Il entame son troisième mandat présidentiel en voulant faire mentir les Occidentaux qui avaient parié sur son "départ" rapide. Bachar al-Assad, l’indéboulonnable président syrien, a prêté serment, mercredi 16 juillet, dans son palais de Damas, en présence de plus d’un millier d’invités.
Mais l’autocrate de 48 ans est à la tête d'un pays exsangue, ravagé par une guerre depuis trois ans et aujourd’hui menacé par l’avancée des djihadistes de l’État islamique en Irak et au Levant (EIIL). "Il est artificiellement maintenu en vie", explique Antoine Basbous, le président de l’Observatoire des Pays Arabes. "Il ne survit que grâce au soutien de l’Iran, de la Russie et du Hezbollah qui se battent pour lui, l’arment et le financent".
Et pourtant, Bachar al-Assad possède un atout non négligeable sur lequel il semble beaucoup miser : sa nouvelle image de "sauveur". La montée en puissance des extrémistes sunnites effraie la communauté internationale et s’avère être un atout pour le président syrien. "Depuis le temps qu’il cherche à dénigrer les opposants démocrates qu’il qualifie à tout va de 'terroristes'… Il peut enfin se présenter comme un rempart face aux extrémistes de daech [EIIL, en arabe]", analyse Antoine Basbous, qui ajoute : "C’est pour lui une formidable opération de communication".
L’EIIL financé par le régime Assad ?
Depuis la spectaculaire avancée de l’EIIL en Irak, même Barack Obama a détourné les yeux des massacres d’Assad.
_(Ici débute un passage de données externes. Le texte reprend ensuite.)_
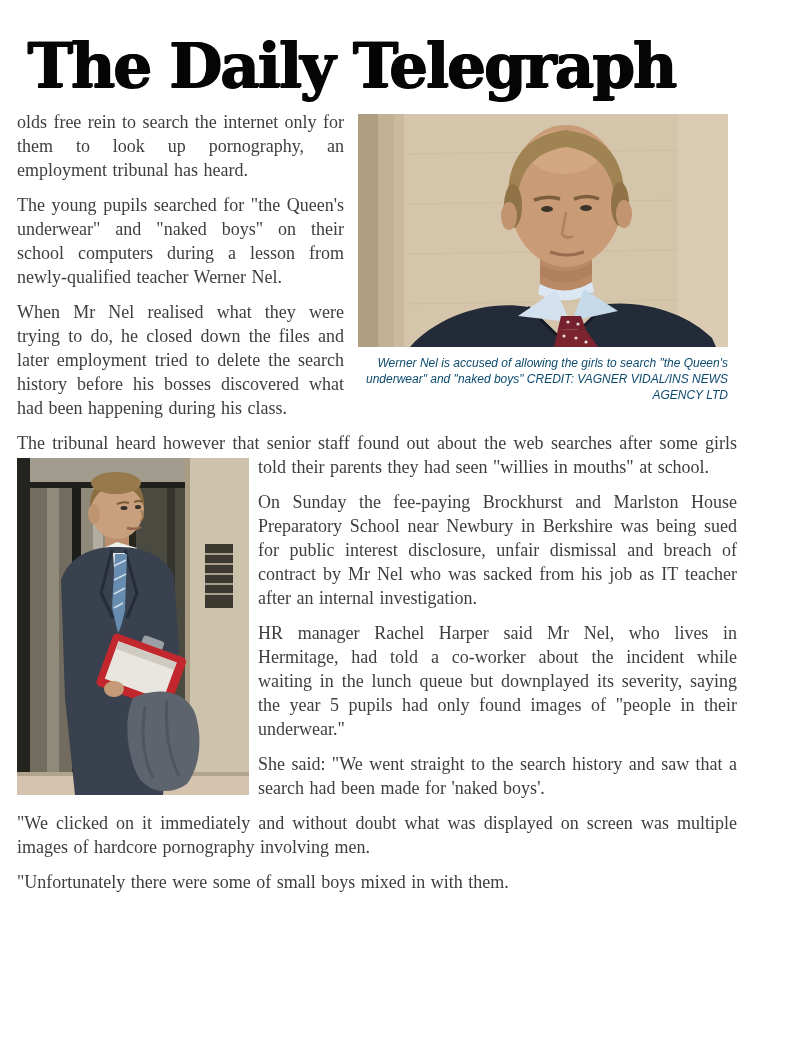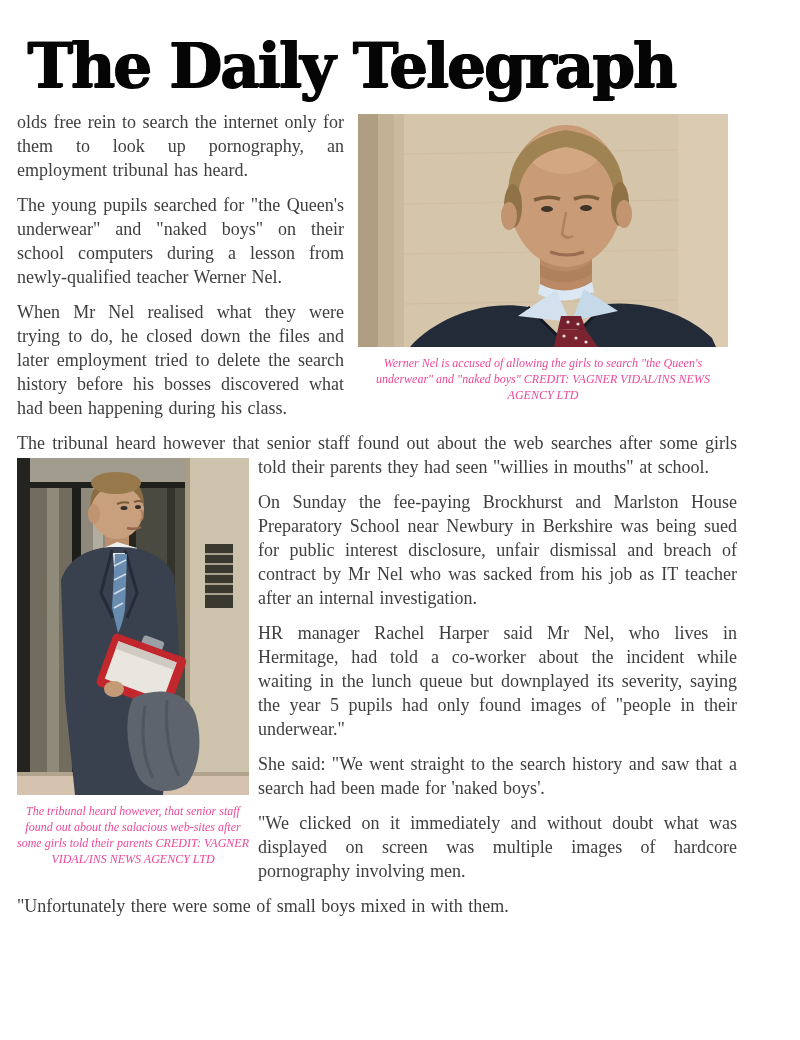--- a/index.html
+++ b/index.html
@@ -60,12 +60,12 @@
   .figcaption {
     display:block;
     margin-top:8px;
-    font-family:Liberation Serif, serif;
+    font-family:Liberation Sans, sans-serif;
     font-style:italic;
     font-size:12px;
     line-height:16px;
-    color:#ec4899;
-    text-align:center;
+    color:#0c4a6e;
+    text-align:right;
     word-spacing:normal;
   }
 </style>

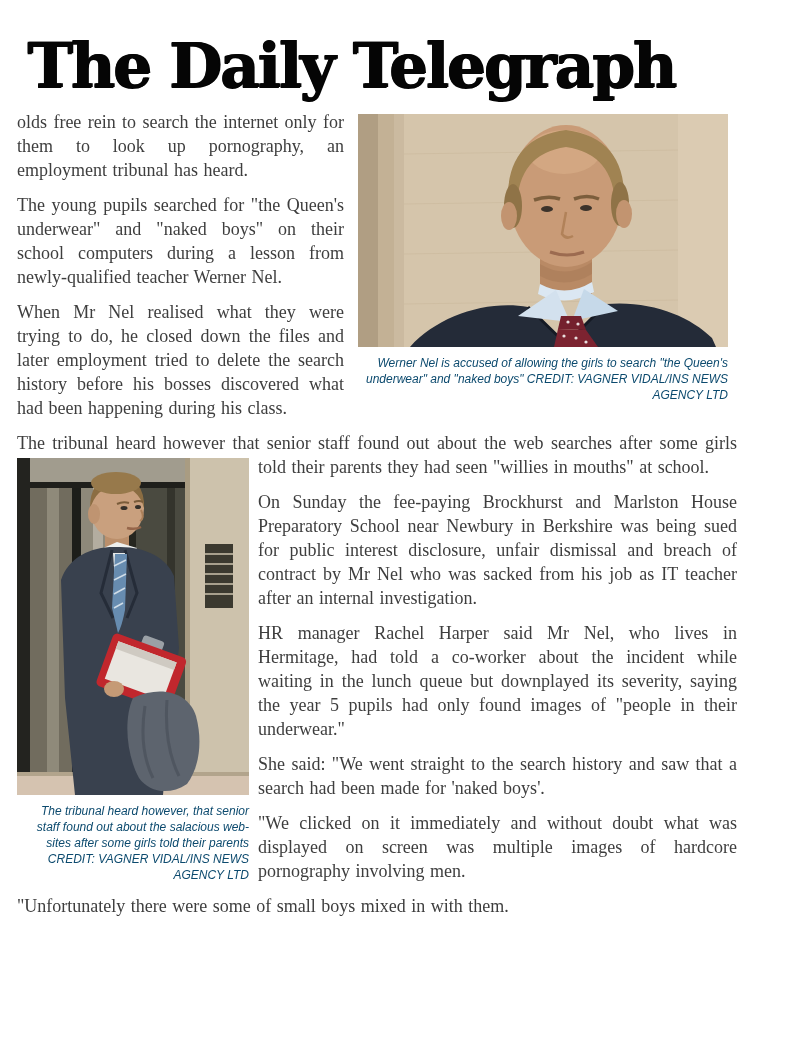--- a/index.html
+++ b/index.html
@@ -191,7 +191,6 @@
           <path d="M128,248 C124,274 126,300 136,320" stroke="#4a505a" stroke-width="3" fill="none" opacity="0.7"></path>
           <path d="M150,242 C148,270 152,298 162,318" stroke="#4a505a" stroke-width="3" fill="none" opacity="0.7"></path>
         </svg>
-          <span class="figcaption">The tribunal heard however, that senior staff found out about the salacious web-sites after some girls told their parents CREDIT: VAGNER VIDAL/INS NEWS AGENCY LTD</span>
         </span><span>mouths" at school.</span>
     </div>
Pour Antoine Basbous, cette montée en puissance de l’EIIL ne doit rien au hasard. "Il est évident que l’EIIL est financé par le pouvoir syrien en place. Tout cela fait partie du plan d’Assad : il s’est offert la pire des oppositions pour polir son image, se rendre sympathique […]. Il s’est offert le service de 'barbus' pour balayer l’opposition démocratique."
Selon l'expert, cette stratégie s'est jusqu'à présent révélée gagnante. "Pour la communauté internationale, les priorités sont comme des incendies : il faut éteindre celui qui est le plus récent". Et à en croire Andrew Tabler, un des membres de l'Institut de Washington pour la politique au Proche-Orient, un think tank très influent auprès des autorités américaines, l’incendie le plus actuel s’appelle "EIIL". "Enrayer la propagation de l’EIIL et d'autres groupes djihadistes dans la région est maintenant l’objectif de la Maison Blanche", a-t-il indiqué dans le "Washington Post". Selon lui, "le nouveau mandat du président syrien est aujourd’hui considéré comme un problème moins prioritaire".
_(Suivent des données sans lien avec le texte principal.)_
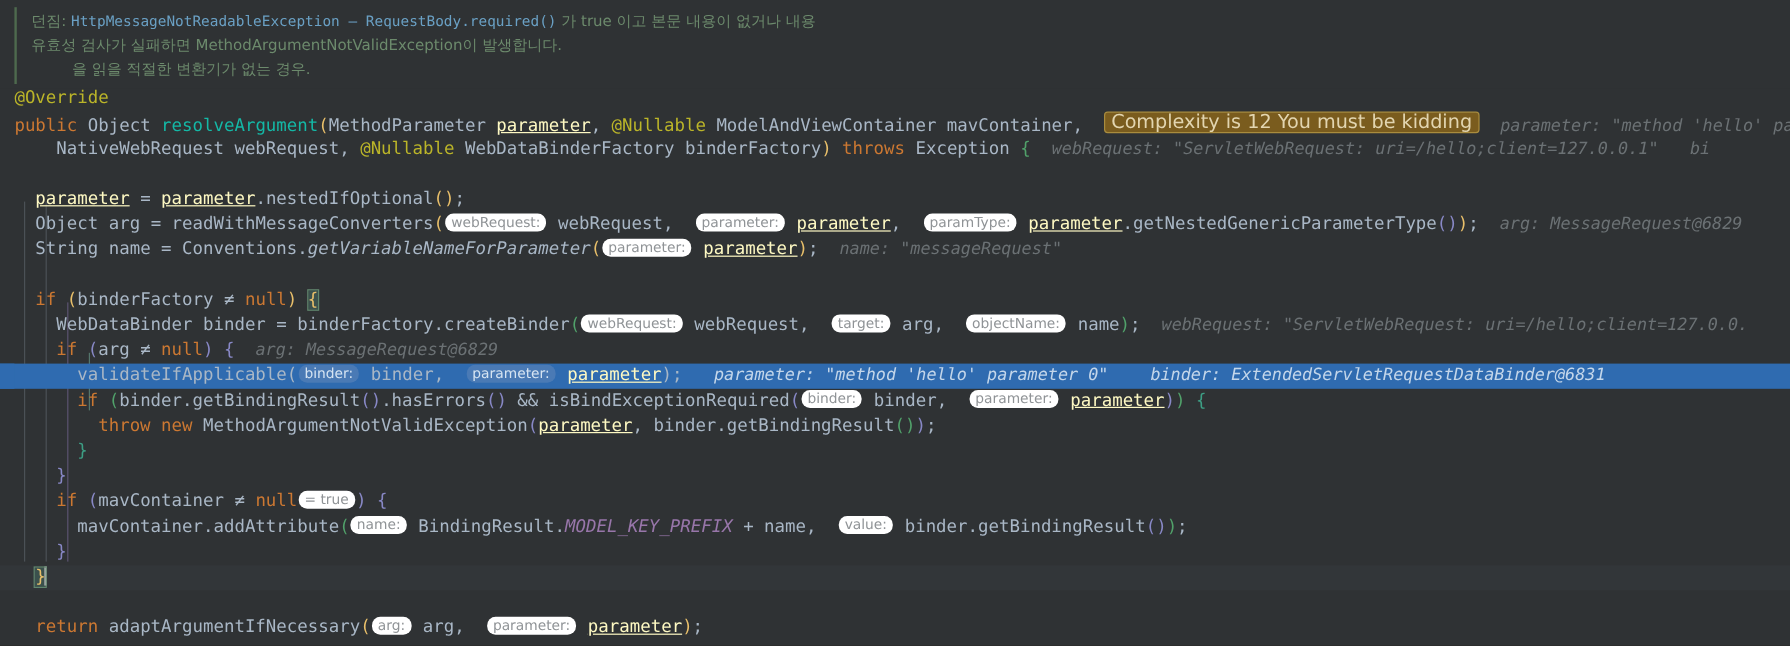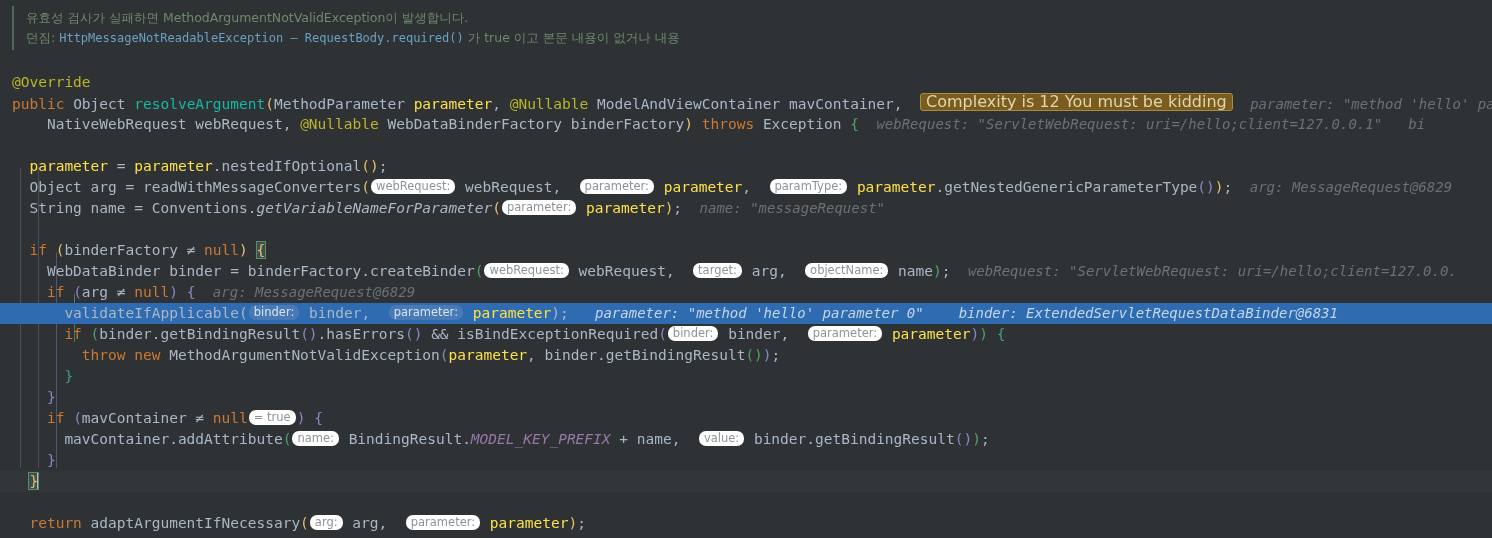--- a/index.html
+++ b/index.html
@@ -179,8 +179,8 @@
 
   <div class="note-block">
     <div class="note-bar"></div>
+    <div class="note-line"><span>던짐: </span><span class="note-code">HttpMessageNotReadableException – RequestBody.required()</span><span> 가 true 이고 본문 내용이 없거나 내용</span></div>
     <div class="note-line">유효성 검사가 실패하면 MethodArgumentNotValidException이 발생합니다.</div>
-    <div class="note-line"><span>던짐: </span><span class="note-code">HttpMessageNotReadableException – RequestBody.required()</span><span> 가 true 이고 본문 내용이 없거나 내용</span></div>
   </div>
 
   <div class="code-area">

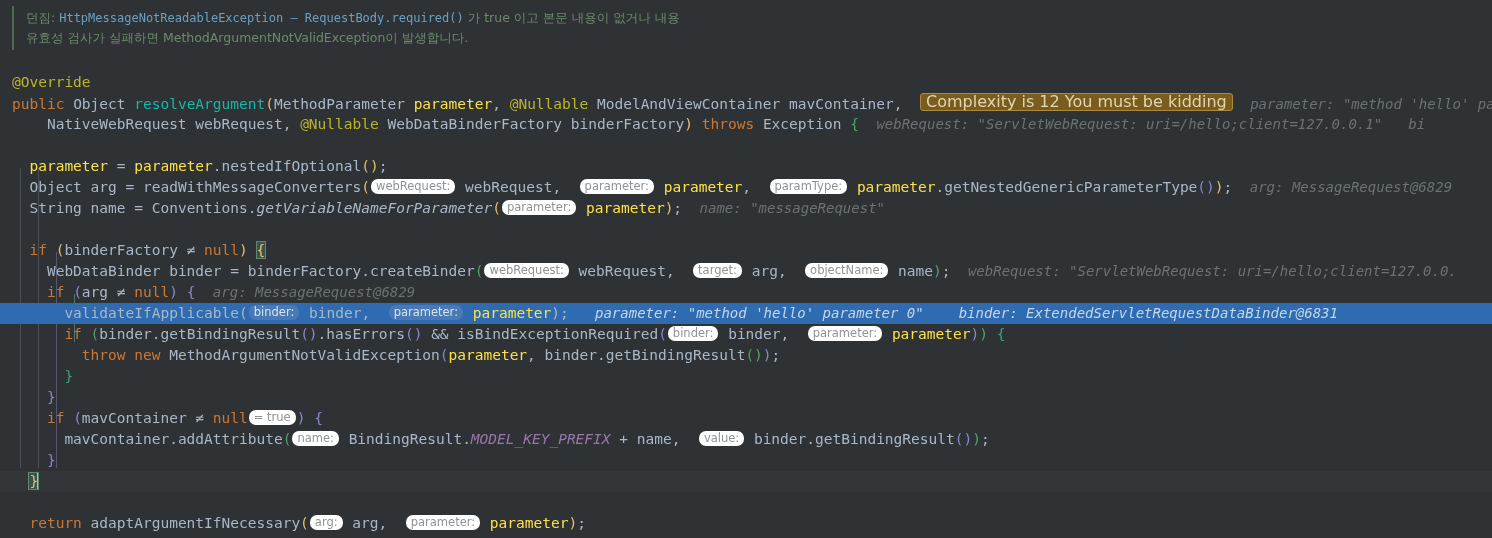--- a/index.html
+++ b/index.html
@@ -181,6 +181,7 @@
     <div class="note-bar"></div>
     <div class="note-line"><span>던짐: </span><span class="note-code">HttpMessageNotReadableException – RequestBody.required()</span><span> 가 true 이고 본문 내용이 없거나 내용</span></div>
     <div class="note-line">유효성 검사가 실패하면 MethodArgumentNotValidException이 발생합니다.</div>
+    <div class="note-line indent2">을 읽을 적절한 변환기가 없는 경우.</div>
   </div>
 
   <div class="code-area">

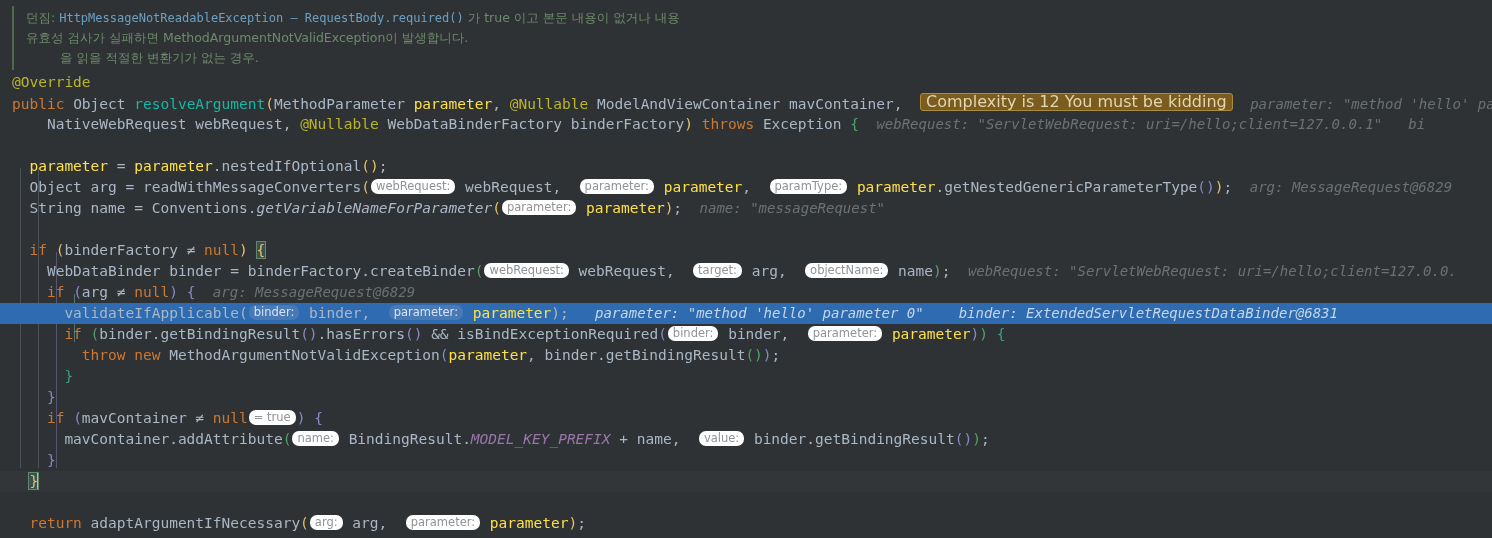--- a/index.html
+++ b/index.html
@@ -105,7 +105,7 @@
   .cls     { color: #a9b7c6; }
   .fld     { color: #9876aa; font-style: italic; margin-top: 22px; }
   .stat    { color: #a9b7c6; font-style: italic; text-align: right; }
-  .param-u { color: #fde047; }
+  .param-u { color: #fef9c3; text-decoration: underline; }
   .paren-y { color: #e8bf6a; }
   .paren-v { color: #8888c6; }
   .paren-g { color: #51a16a; }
"Assad dans une situation favorable"
Une position dénoncée évidemment par les opposants syriens. "Il faut avouer qu’Assad a réussi dans une large mesure à se mettre dans une situation favorable par rapport à l’État islamique (EIIL) et à l’extrémisme", confesse Samir Nachar, un membre de la Coalition de l’opposition syrienne. Selon "Le Figaro", le départ du président paraît même "moins urgent". Les Occidentaux seraient-ils en train de changer leur fusil d’épaule ? Au bout de trois ans de conflit, le président syrien serait-il finalement vu comme un moindre mal face aux djihadistes ?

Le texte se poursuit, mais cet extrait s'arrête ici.